I would also counter with Russian-Chinese relations. China has been pretty much in step with Russia as pertains the Security Council decisions. I think that Huntsman is spot on; isolating China is not a good thing.

Not saying Myanmar's navy is going to make a difference, and over the long term, I mostly agree with you.

I just think the hand-waving over Chinese acendency is a bit overblown.
http://www.economist.com/node/21553056

EVAY
04-24-2012, 05:54 PM
It was my impression that China's claim to the oil reserves in the South China Sea has been edging closer and closer to armed assertion for lots of years.
That is the sort of thing that can really get people antsy.

FuzzyLumpkins
04-24-2012, 06:23 PM
Not saying Myanmar's navy is going to make a difference, and over the long term, I mostly agree with you.

I just think the hand-waving over Chinese acendency is a bit overblown.
http://www.economist.com/node/21553056

China has had positive economic growth for decades and you want to talk about handwaving of ascendancy? Its just been the reality in Asia since the 1960s.

They've been lending us money to help keep our fiscal policy afloat since the 1980s and still run massive surpluses on their own fiscal agenda. One of my biggest concerns when we almost defaulted was going to be China's reaction. the typical reaction to default is seizing assets.

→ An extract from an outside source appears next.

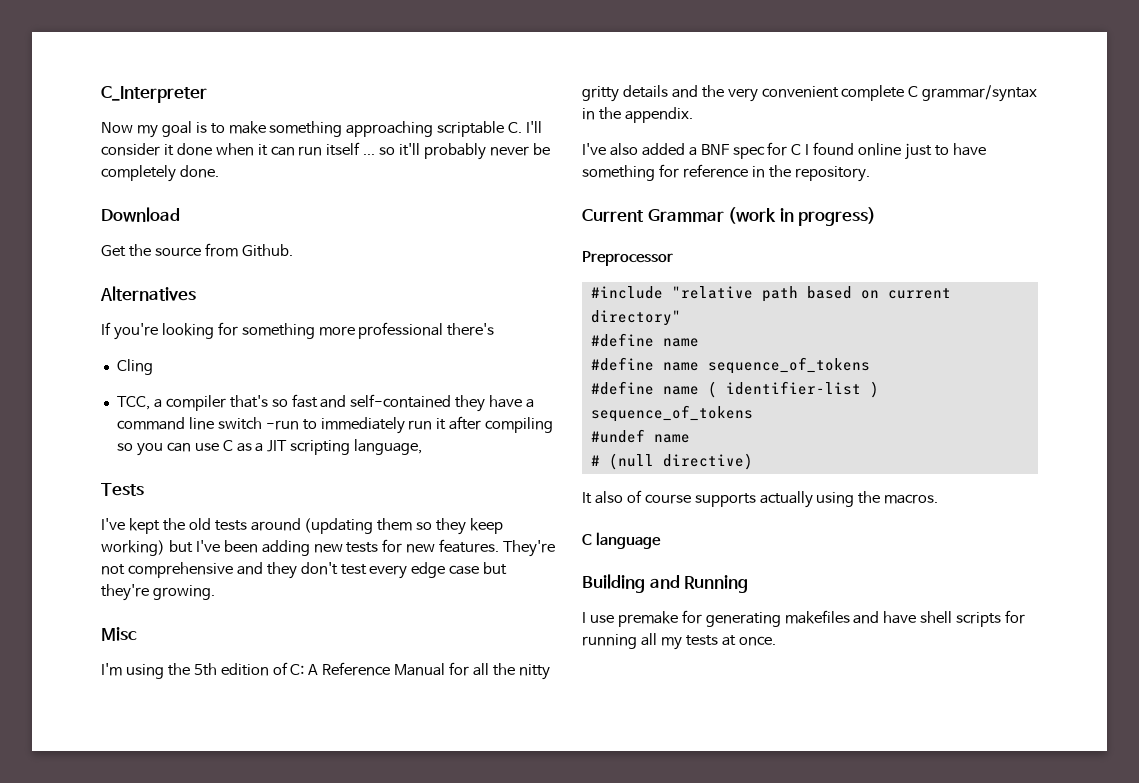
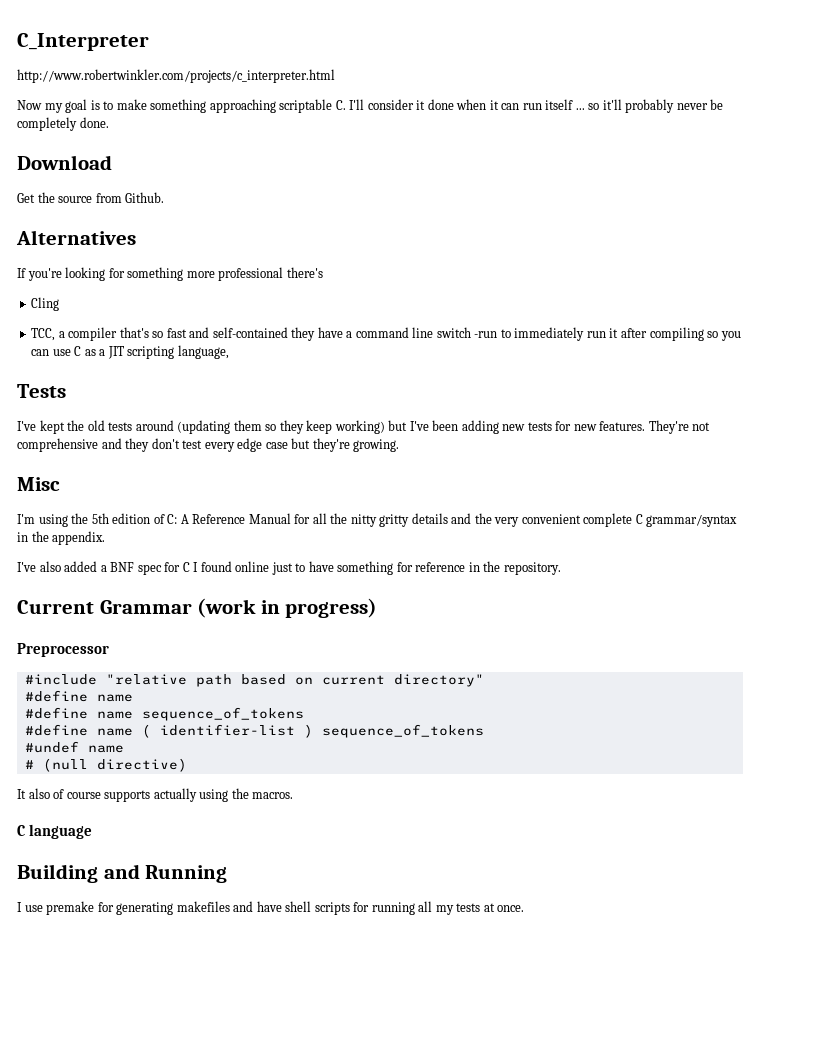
(207, 94) none -> [17,69,335,83] // http://www.robertwinkler.com/projects/c_interpreter.html

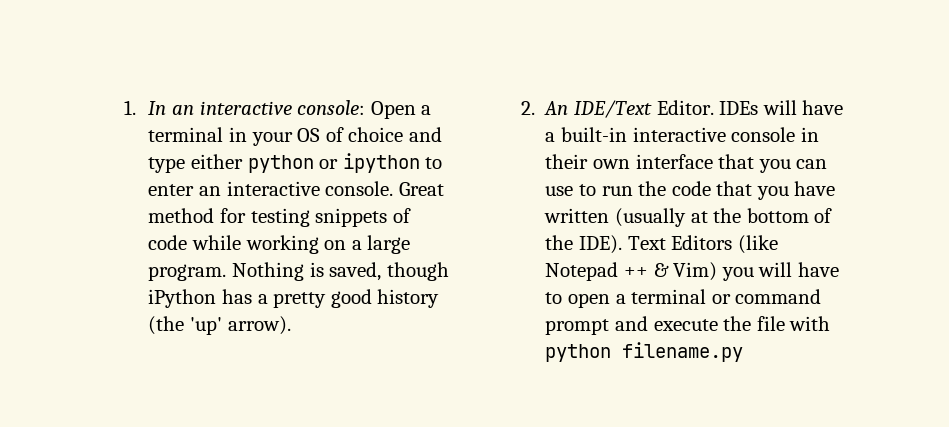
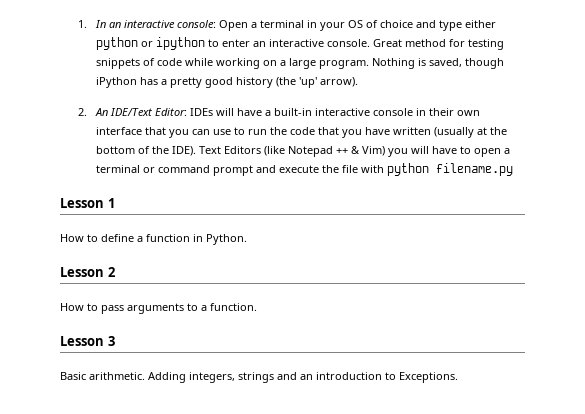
[656,100,714,115] Editor. -> [154,108,187,116] Editor:
(744, 352) none -> [60,198,115,208] [60,234,247,245] [60,267,115,277] [60,303,257,314] [60,336,115,346] [60,372,458,383] // Lesson 1 // How to define a function in Python. // Lesson 2 // How to pass arguments to a function. // Lesson 3 // Basic arithmetic. Adding integers, strings and an introduction to Exceptions.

It makes sense that they have more to lose then gain by military aggression. All I am saying is that we should endeavor to keep it that way. They are the single most significant foreign power outside of NATO atm. Dismissing it out of hand as 'hand waving' is foolish. I normally do not see you as one that just dismisses things out of hand like that.

Nbadan
04-24-2012, 06:37 PM
It was my impression that China's claim to the oil reserves in the South China Sea has been edging closer and closer to armed assertion for lots of years.
That is the sort of thing that can really get people antsy.


Elsewhere, Beijing's conduct is hardly more comforting. Earlier this month, a Chinese general said the Philippines was facing its "final chance" to resolve territorial disputes in the South China Sea—presumably on terms favorable to China. Beijing then initiated a standoff with the Philippine Navy, which had tried to evict Chinese fishing boats operating illegally in Manila's exclusive economic zone (EEZ). Last May, Chinese patrol boats damaged a Vietnamese oil survey ship in Hanoi's EEZ. Malaysia, Brunei and Taiwan have also recently been in the crosshairs of Beijing's diplomats and warriors.